THE FELICE BROTHERS – CELEBRATION, FLORIDA

Bastan diez segundos de este Celebration, Florida para darse cuenta de que los tiempos están cambiando para el clan de los Felice. Viejos guardianes de las esencias norteamericanas, sus primeros discos dejaban ese regusto a The Band y al rock de raíces, y no sólo por la copia más o menos calcada de la voz de Bob Dylan que atesora Ian Felice. Sin embargo, los hermanos de New York parecen haberse aburrido de su música de carreteras y diligencias a lo John Ford.

Alguno me dirá que, a toro pasado, es fácil entonar eso de ‘ya te lo avisé’, pero echando un oído a Yonder Is The Clock, su anterior trabajo, se vislumbraba ya el agotamiento de una fórmula que parecía desgastada y desbocada hacia no se sabe dónde.
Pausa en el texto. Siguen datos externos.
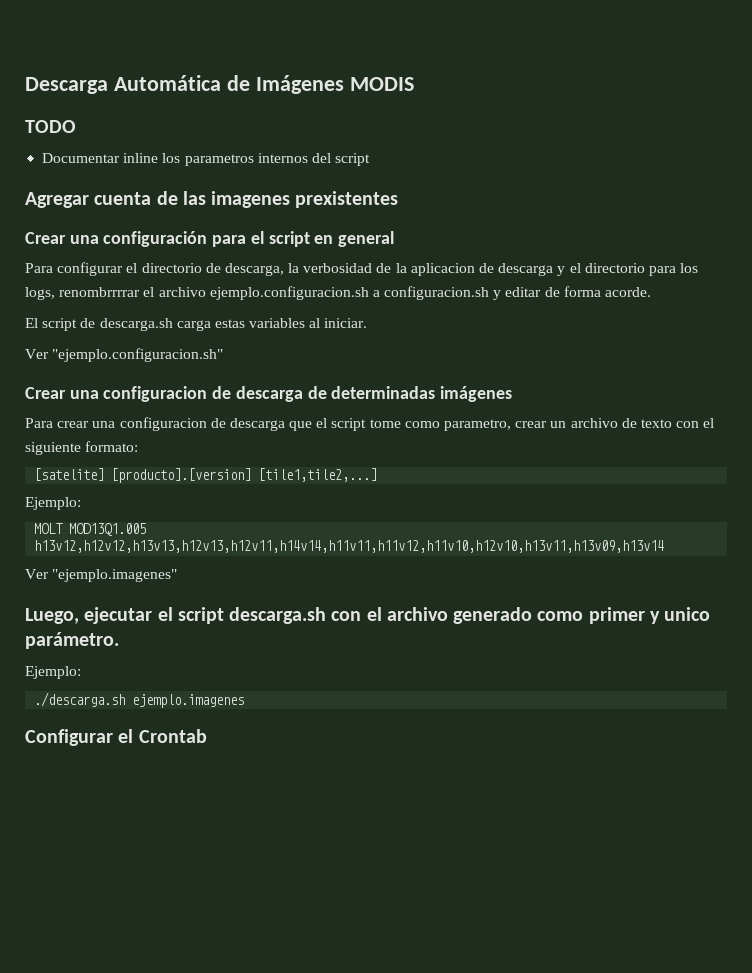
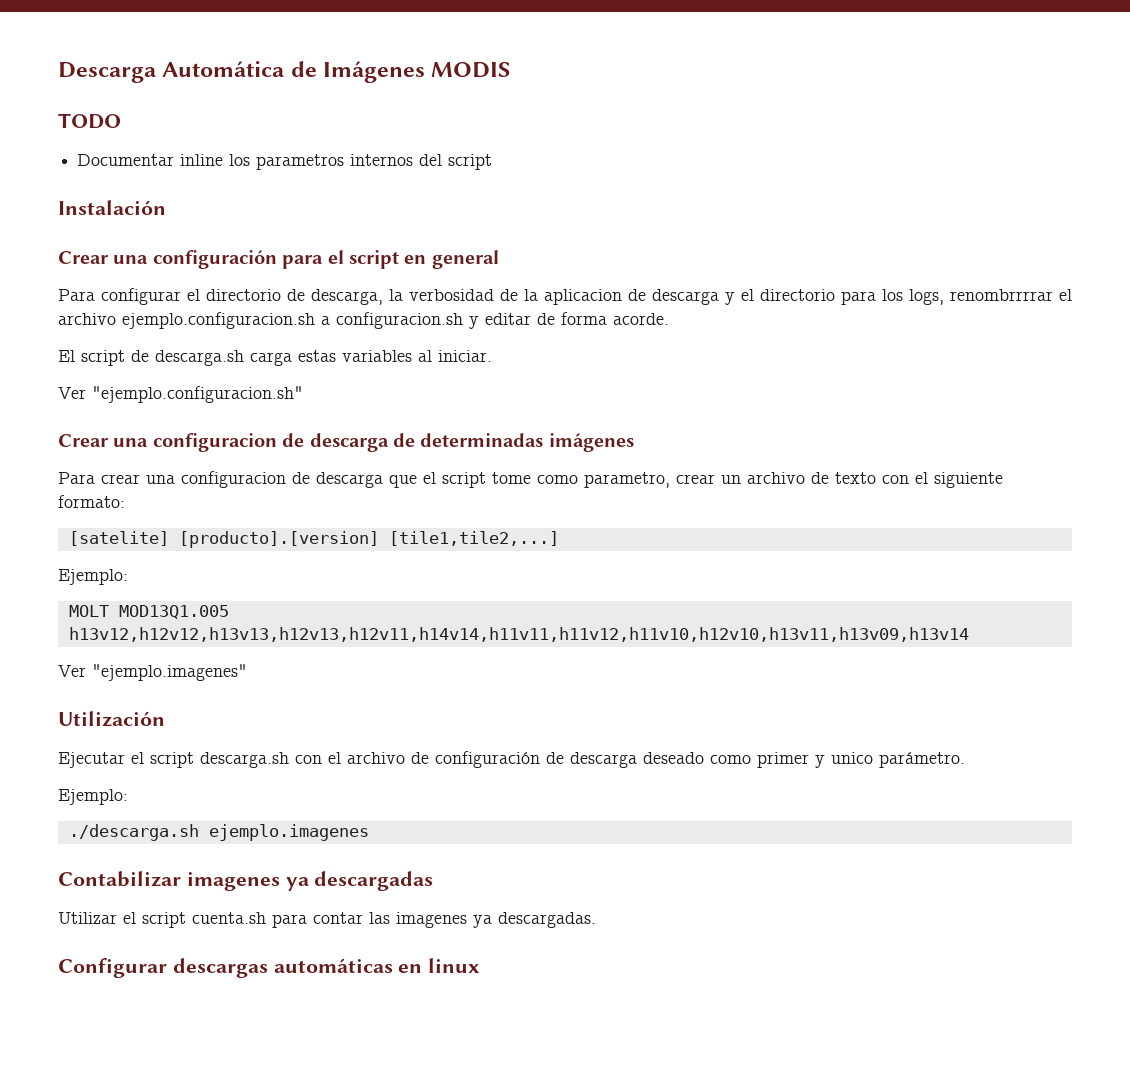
[25,191,399,208] Agregar cuenta de las imagenes prexistentes -> [58,200,166,215] Instalación
[25,607,153,624] Luego, ejecutar -> [58,711,165,727] [58,752,125,768] Utilización // Ejecutar
[453,607,533,624] generado -> [411,751,704,768] de configuración de descarga deseado
[25,729,207,746] Configurar el Crontab -> [58,871,434,891] [58,912,596,928] [58,958,481,978] Contabilizar imagenes ya descargadas // Utilizar el script cuenta.sh para contar las imagenes ya descargadas. // Configurar descargas automáticas en linux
Lo que ninguno nos esperábamos es que los hermanos Felice pasarán de su sonido western a una especie de anarquía sonora en la que sus viejos acordeones y violines se alían con beats electrónicos y sintetizadores de los años ochenta.

Una mezcla que les lleva por lugares tan insospechados como el rap (Fire at The Peagant) o el funk bailable (Ponzi). Una especie de monstruo de múltiples cabezas en en el que las baladas acústicas llenas de polvo (Dallas, Best I Ever Had) y las máquinas de ritmos (Container Ship, Back in The Dancehalls) conviven como si fueran compañeros de toda la vida. Si hace unos años los neoyorquinos se asemejaban a una de tantas bandas revival del country-folk añejo, hoy se desprenden de la etiqueta a base de temas como Honda Civic.

Un triple salto mortal con tirabuzón incluido que lejos de tirar por la borda todo lo conseguido anteriormente nos descubre a unos Felice Brothers con ganas de dar guerra, de buscar nuevos caminos a su música. Quien pensara que estos hermanos se iban a tirar toda la vida en el porche trasero cantándole a Texas, Arizona y al whisky se debe haber llevado un buen fiasco. O una buena sorpresa, según se mire, pues cuando su carrera parecía abocada a convertirse en una reliquia, vuelve a renacer de la mano de la experimentación y el jugueteo electrónico.

Lo cierto es que pocos grupos han sido capaces de reírse de su propio pasado como lo hacen The Felice Brothers en este Celebration, Florida. Los perfectos amish de la música de la última década han descubierto la civilización y la tecnología, e incapaces de estarse quietos se han lanzado a probar las múltiples posibilidades que un estudio de grabación les ofrece. Hasta llegar a un tema como River Jordan, en el que la banda norteamericana parece alcanzar todo aquello que llevaba buscando desde hace años: fuerza y emotividad a raudales en un final que te lleva a las estrellas.

Mientras el sonido americana se extiende como la última moda del indie, el clan Felice se divierte a base de ramalazos ochenteros y beats analógicos. Y sin perder la cara al country-rock de sus antepasados, a la épica rural de historias de caminos y norias de carnaval. Hank Williams debe estar revolviéndose en su tumba.